Ainsi, l’exercice de comparer les recommandations de la Commission européenne aux fonctionnaires pour communiquer dans les médias sociaux avec les conseils d’experts praticiens révèle un profond décalage.

Le web participatif : efficace pour changer les comportements

Dans une thèse de doctorat soutenue par Natacha Roma en janvier 2010 à l’Université Toulon-Var, il est magistralement démontré qu’« un dispositif de sensibilisation web conçu sur la base des stratégies engageantes produit un effet comportemental deux fois supérieur à celui basé uniquement sur les stratégies persuasives classiques »…

L’apport théorique : l’efficacité de l’engagement est supérieure à l’efficacité de la persuasion argumentative pour changer les comportements sur le web

D’une part, il est démontré que le web comparé à une situation de communication en face-à-face peut se révéler plus efficace pour changer les comportements, notamment en raison de :

  • un relatif anonymat et une absence de pression extérieure,
  • une plus grande liberté individuelle de décision et d’action,
  • une facilité d’obtention d’actes préparatoires, l’internaute venu sur un site franchit déjà franchi une première étape « préparatoire » de la décision,
  • une facilité de mise en œuvre technique de la décision.

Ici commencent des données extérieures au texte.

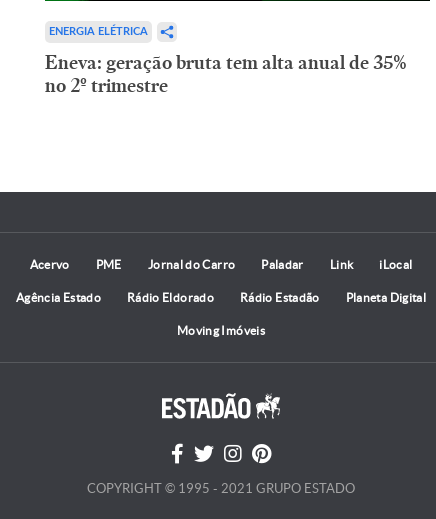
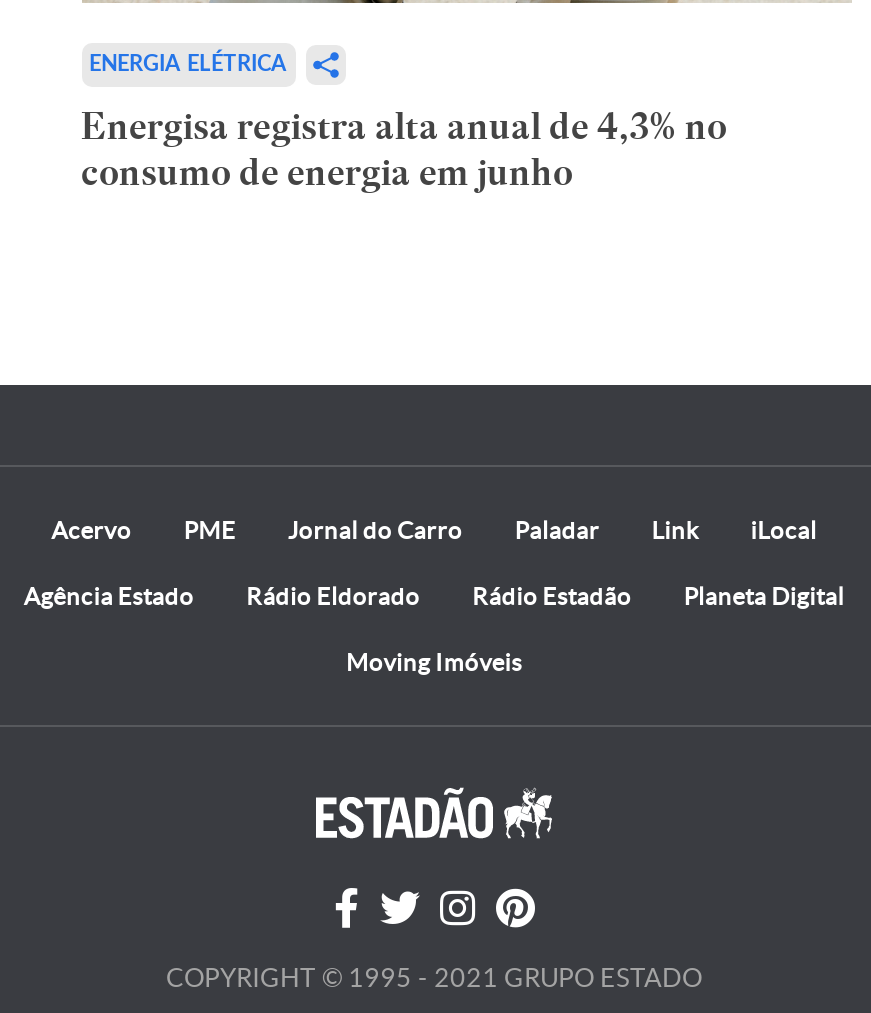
- Eneva: geração bruta tem alta anual de 35%
- no 2º trimestre
+ Energisa registra alta anual de 4,3% no
+ consumo de energia em junho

D’autre part, il est démontré que les stratégies de sensibilisation les plus efficaces sur le web pour changer les comportements correspondent aux dispositifs « engageant » ou participatifs par rapport aux seuls contenus éditoriaux argumentatifs ou ludo-interactifs.

L’apport pratique : les facteurs efficaces d’un dispositif de sensibilisation web « engageant »

La thèse propose un modèle pour un dispositif de sensibilisation sur le web qui pourrait être exploité afin d’accroître l’impact comportemental des campagnes de sensibilisation sur le web :

Afficher le coût élevé de l’acte : formaliser la procédure d’engagement avec un formulaire pour les données personnelles (signature d’engagement) et un autre relatif à l’acte effectivement accompli (formulaire de contribution).

Évoquer le sentiment de liberté : proposer 2 boutons explicites « j’accepte » et « je n’accepte pas » présentés de façon identique.

Renforcer la visibilité sociale :

  • caractère public : afficher la liste des personnes ayant accepté l’acte avec la possibilité de rechercher des participants par critères ;
  • caractère explicite : expliquer simplement, clairement et précisément l’acte avec l’enregistrement des données ;
  • caractère irrévocable : expliciter l’impossibilité d’annuler l’acte souscrit avec la faculté néanmoins de demander le retrait des données personnelles ;
  • caractère répétitif : donner l’accès à une plateforme pour permettre d’accomplir de nouveaux actes et et intégrer un dispositif de suivi.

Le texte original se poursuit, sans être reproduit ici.